L'esprit et l'oreille du public sont donc assurément préparés au récital conclusif de François Chaplin, le dimanche 24 juillet. Son programme illustre librement une chronologie de l'œuvre de Chopin. Les Grandes valses brillantes de l'Opus 34 composées entre 1831 et 1838 (Chopin est alors âgé de 21 à 27 ans) ouvrent la soirée. Le pianiste respecte à merveille le principe chopinien : « Que votre main gauche soit votre maître de chapelle ». Les graves sont d'une régularité rythmique accomplie faisant partager au public une commune vibration, enrichie d'une généreuse sonorité. Cette base rythmique reste cependant fluide, les temps forts étant marqués par un doigté subtilement dosé. À la main droite, nuances et rubatos entraînent les auditeurs vers de tourbillonnantes émotions. Ainsi, en particulier dans les mesures finales du premier numéro de cet Opus 34, le jeu de François Chaplin vient-il créer le double sentiment d'une attente, insatisfaite, retenue par le rubato l'espace d'un instant, puis d'une allégresse libérée dans les gammes et ornementations virtuoses qui suivent. Ces qualités interprétatives sont également mises au service d'une expressivité faite de rêverie, de méditation dans le deuxième numéro de l'opus ainsi que d'un charme enjoué dans le troisième numéro.

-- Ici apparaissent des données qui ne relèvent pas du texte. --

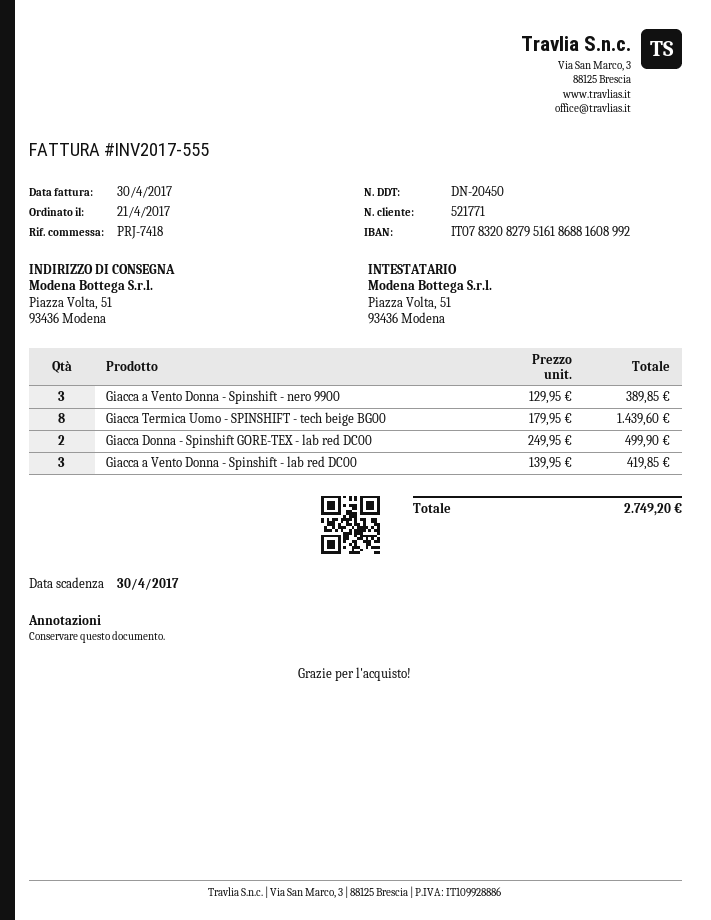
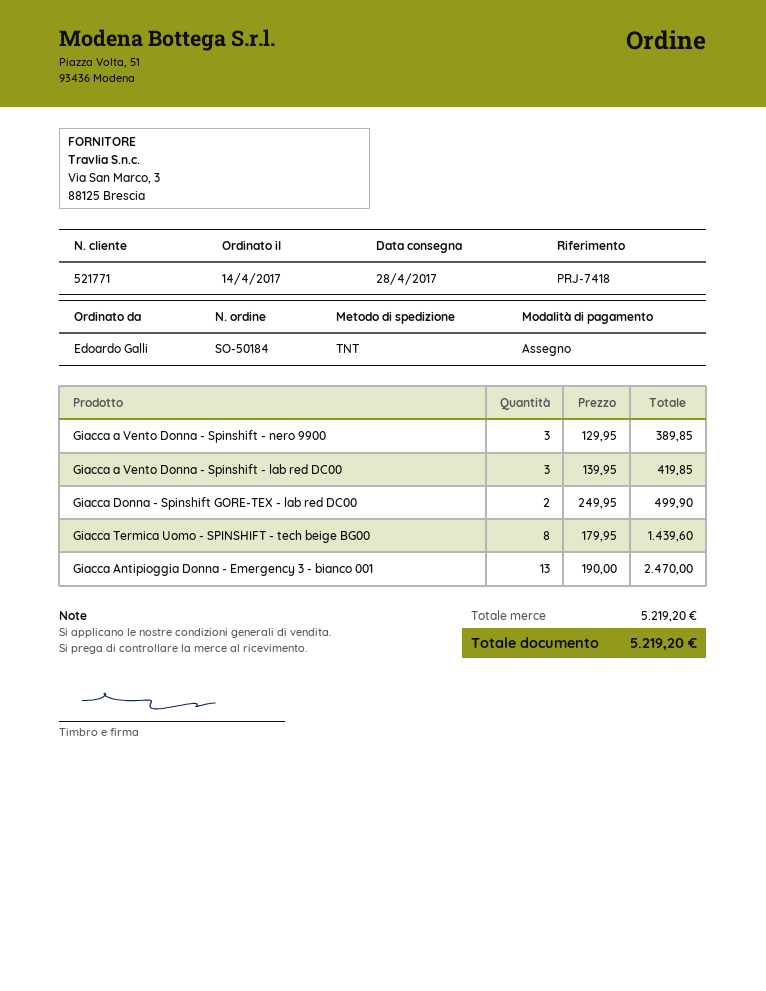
order date: 2017-04-21 -> 2017-04-14
Giacca Antipioggia Donna - Emergency 3 - bianco 001: none -> 13 x 190.00 = 2470.00
total: 2749.20 -> 5219.20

François Chaplin poursuit un cheminement où se succèdent l'atmosphère pleine de mystère des Nocturnes, Op. 55 et celle de valses encore de jeunesse. Les Nocturnes, Op. 55 sont rendus de manière en quelque sorte murmurante mais traversés parfois de traits enflammés. Les deux valses qui suivent ressemblent, à les écouter sous les doigts du pianiste, à une invitation. La première, la Valse dite L’Adieu, Op. posthume 69 No.1, est une invitation à investir sa célèbre mélodie des impressions, des souvenirs personnels auxquels chacun est attaché. François Chaplin semble accompagner l'humeur de chaque auditeur sans vouloir lui imposer quoi que ce soit. La seconde Valse, en la bémol majeur, Op. posth, est, cette fois, une claire invitation à se donner à la danse, au chant, à la joie.

Rappelant que Chopin est admirateur inconditionnel de Mozart, le programme inclut la Sonate K330 pleine de légèreté. Sa simplicité mélodique couronnée d'élégantes ornementations sous les mains agiles et expressives du pianiste ouvrent la voie aux trois Valses, Op. 64, dernières valses composées par Chopin. François Chaplin rend compte des sommets créateurs atteints par le compositeur : on reçoit, par exemple, une vive impression de la course effrénée imposée par la première valse, dont l'interprétation ne renonce pas pour autant à la clarté du propos grâce à un toucher rigoureusement précis. La deuxième valse étonne à son tour, permettant de distinguer le jeu équilibré des voix où affleure la ligne mélodique grave, heureux contrepoint de la ligne principale.

Auparavant, une première partie du concert s'était achevée en apothéose avec la Barcarolle Op. 60 dont l'inspiration la rapproche du Nocturne, Op. 62, no 1 venant à son tour annoncer la proche fin de la soirée. François Chaplin livre en interprétant ces deux pièces le témoignage d'un compositeur qui, à quelques années de sa mort, fait appel à toutes les ressources classiques de son art : rythme évocateur, ligne mélodique chantante, modulations émouvantes, vibrants trémolos. À la différence cependant du nocturne au caractère d'une sombre mélancolie pour ne pas dire d'une insigne tristesse, l'atmosphère de la barcarolle est lumineuse et colorée. Mais dans les deux œuvres l'interprète laisse clairement percer des intervalles, des accords sonnant plus étrangement, annonciateurs visionnaires des évolutions de la musique post-romantique. Cette évolution que François Chaplin est parvenu à souligner de manière passionnante, tant au cours de ces journées du Festival de Pontlevoy que lors de sa prestation finale au piano, laisse autant de points de suspension que la disparition prématurée du compositeur laisse à jamais ouverts.